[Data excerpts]
☆ ☆ ☆
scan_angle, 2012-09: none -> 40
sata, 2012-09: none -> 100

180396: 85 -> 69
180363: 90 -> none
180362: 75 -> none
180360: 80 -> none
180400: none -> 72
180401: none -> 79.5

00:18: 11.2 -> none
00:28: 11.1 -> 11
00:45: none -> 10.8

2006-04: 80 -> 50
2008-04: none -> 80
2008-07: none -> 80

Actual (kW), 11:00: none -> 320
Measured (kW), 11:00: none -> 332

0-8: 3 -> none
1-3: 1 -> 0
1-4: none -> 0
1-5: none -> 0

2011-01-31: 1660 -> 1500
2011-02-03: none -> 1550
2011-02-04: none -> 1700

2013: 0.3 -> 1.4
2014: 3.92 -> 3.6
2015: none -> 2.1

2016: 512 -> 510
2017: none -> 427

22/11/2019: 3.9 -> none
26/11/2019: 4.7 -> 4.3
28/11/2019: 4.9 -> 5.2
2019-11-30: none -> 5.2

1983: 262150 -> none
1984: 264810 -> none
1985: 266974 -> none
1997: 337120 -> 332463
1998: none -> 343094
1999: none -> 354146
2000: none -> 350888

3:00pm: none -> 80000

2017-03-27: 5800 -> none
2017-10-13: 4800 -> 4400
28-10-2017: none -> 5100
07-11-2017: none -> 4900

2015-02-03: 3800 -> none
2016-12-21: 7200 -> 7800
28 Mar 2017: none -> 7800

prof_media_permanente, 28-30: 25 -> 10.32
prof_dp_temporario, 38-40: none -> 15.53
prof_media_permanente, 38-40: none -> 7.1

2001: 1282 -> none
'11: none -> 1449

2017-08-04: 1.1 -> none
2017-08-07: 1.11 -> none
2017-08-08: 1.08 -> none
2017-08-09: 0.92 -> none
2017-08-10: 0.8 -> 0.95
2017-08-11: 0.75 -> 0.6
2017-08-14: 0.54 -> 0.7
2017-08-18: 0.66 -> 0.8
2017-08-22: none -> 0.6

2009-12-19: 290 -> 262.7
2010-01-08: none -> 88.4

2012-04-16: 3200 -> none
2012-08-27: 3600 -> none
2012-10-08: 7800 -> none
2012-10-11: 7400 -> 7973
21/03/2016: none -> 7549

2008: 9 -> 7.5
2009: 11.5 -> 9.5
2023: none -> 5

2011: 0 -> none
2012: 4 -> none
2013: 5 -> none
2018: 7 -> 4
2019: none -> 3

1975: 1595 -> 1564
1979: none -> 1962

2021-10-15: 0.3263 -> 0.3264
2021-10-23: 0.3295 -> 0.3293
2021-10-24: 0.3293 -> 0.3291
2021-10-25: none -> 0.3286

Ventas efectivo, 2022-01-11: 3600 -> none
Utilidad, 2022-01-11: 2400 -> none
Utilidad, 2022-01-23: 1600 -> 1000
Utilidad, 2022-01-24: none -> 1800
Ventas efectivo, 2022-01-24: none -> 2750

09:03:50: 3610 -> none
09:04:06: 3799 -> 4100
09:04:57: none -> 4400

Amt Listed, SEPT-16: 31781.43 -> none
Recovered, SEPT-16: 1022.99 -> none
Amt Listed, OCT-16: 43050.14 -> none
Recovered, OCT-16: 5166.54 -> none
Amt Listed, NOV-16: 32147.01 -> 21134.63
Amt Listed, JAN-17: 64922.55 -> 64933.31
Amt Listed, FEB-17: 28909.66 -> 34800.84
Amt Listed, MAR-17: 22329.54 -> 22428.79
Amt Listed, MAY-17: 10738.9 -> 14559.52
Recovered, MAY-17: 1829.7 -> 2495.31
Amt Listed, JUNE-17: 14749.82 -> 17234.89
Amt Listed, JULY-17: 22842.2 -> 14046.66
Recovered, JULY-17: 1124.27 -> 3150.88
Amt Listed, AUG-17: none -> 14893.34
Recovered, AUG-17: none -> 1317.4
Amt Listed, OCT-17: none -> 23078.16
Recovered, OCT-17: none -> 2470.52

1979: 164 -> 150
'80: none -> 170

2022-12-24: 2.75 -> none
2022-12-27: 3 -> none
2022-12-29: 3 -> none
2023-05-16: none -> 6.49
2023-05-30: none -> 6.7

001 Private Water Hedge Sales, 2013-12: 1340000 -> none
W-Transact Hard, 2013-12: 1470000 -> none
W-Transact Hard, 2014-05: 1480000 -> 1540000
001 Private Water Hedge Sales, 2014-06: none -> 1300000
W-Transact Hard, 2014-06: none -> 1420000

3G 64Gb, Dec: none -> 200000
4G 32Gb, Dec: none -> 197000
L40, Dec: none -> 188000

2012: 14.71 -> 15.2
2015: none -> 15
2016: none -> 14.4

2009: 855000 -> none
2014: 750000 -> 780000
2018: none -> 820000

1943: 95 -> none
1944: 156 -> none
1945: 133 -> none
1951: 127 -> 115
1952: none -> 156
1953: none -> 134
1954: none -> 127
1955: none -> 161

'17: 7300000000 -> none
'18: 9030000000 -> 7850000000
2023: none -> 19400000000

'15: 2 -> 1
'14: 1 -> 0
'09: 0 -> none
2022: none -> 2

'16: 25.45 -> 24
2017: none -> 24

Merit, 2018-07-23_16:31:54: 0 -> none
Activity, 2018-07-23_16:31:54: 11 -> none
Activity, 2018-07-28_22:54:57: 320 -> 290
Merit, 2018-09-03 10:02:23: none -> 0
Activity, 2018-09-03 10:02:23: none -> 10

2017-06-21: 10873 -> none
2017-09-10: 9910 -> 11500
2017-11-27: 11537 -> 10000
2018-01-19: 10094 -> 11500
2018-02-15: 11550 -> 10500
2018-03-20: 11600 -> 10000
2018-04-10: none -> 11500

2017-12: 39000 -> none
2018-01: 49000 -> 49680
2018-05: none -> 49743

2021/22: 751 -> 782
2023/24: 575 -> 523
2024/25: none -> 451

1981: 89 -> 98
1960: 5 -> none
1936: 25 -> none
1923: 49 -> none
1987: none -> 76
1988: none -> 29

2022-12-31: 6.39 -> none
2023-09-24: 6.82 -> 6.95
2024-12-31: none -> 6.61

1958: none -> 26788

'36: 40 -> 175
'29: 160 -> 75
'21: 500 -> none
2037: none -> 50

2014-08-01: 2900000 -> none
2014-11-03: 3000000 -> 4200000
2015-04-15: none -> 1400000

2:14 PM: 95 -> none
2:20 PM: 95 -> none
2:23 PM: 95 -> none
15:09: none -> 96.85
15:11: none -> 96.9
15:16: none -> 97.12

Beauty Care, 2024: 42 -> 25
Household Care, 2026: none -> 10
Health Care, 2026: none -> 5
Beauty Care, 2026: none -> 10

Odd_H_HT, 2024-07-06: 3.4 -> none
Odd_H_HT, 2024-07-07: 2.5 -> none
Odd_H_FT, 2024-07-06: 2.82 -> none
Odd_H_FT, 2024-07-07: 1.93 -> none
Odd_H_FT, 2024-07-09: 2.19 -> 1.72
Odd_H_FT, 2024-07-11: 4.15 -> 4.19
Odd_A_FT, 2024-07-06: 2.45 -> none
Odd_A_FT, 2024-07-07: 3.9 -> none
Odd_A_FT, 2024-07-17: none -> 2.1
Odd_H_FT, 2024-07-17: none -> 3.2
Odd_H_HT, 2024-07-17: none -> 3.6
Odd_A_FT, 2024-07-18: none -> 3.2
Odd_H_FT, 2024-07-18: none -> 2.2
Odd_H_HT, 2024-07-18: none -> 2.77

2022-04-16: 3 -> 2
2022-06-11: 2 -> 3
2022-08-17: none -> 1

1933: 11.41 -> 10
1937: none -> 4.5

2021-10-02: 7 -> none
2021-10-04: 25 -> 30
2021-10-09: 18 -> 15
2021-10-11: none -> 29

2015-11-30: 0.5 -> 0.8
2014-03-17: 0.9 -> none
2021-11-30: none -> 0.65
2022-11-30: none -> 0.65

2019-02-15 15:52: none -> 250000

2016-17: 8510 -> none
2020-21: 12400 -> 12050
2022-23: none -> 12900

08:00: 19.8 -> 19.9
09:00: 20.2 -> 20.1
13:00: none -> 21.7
☆ ☆ ☆
● **What this task involves**
Could you write out, exactly as they stand, only the lines above that begin at the line with "26/11/2019: 4.7 -> 4.3" and stop after the line with "1975: 1595 -> 1564"?

● **Solution for this exercise**
26/11/2019: 4.7 -> 4.3
28/11/2019: 4.9 -> 5.2
2019-11-30: none -> 5.2

1983: 262150 -> none
1984: 264810 -> none
1985: 266974 -> none
1997: 337120 -> 332463
1998: none -> 343094
1999: none -> 354146
2000: none -> 350888

3:00pm: none -> 80000

2017-03-27: 5800 -> none
2017-10-13: 4800 -> 4400
28-10-2017: none -> 5100
07-11-2017: none -> 4900

2015-02-03: 3800 -> none
2016-12-21: 7200 -> 7800
28 Mar 2017: none -> 7800

prof_media_permanente, 28-30: 25 -> 10.32
prof_dp_temporario, 38-40: none -> 15.53
prof_media_permanente, 38-40: none -> 7.1

2001: 1282 -> none
'11: none -> 1449

2017-08-04: 1.1 -> none
2017-08-07: 1.11 -> none
2017-08-08: 1.08 -> none
2017-08-09: 0.92 -> none
2017-08-10: 0.8 -> 0.95
2017-08-11: 0.75 -> 0.6
2017-08-14: 0.54 -> 0.7
2017-08-18: 0.66 -> 0.8
2017-08-22: none -> 0.6

2009-12-19: 290 -> 262.7
2010-01-08: none -> 88.4

2012-04-16: 3200 -> none
2012-08-27: 3600 -> none
2012-10-08: 7800 -> none
2012-10-11: 7400 -> 7973
21/03/2016: none -> 7549

2008: 9 -> 7.5
2009: 11.5 -> 9.5
2023: none -> 5

2011: 0 -> none
2012: 4 -> none
2013: 5 -> none
2018: 7 -> 4
2019: none -> 3

1975: 1595 -> 1564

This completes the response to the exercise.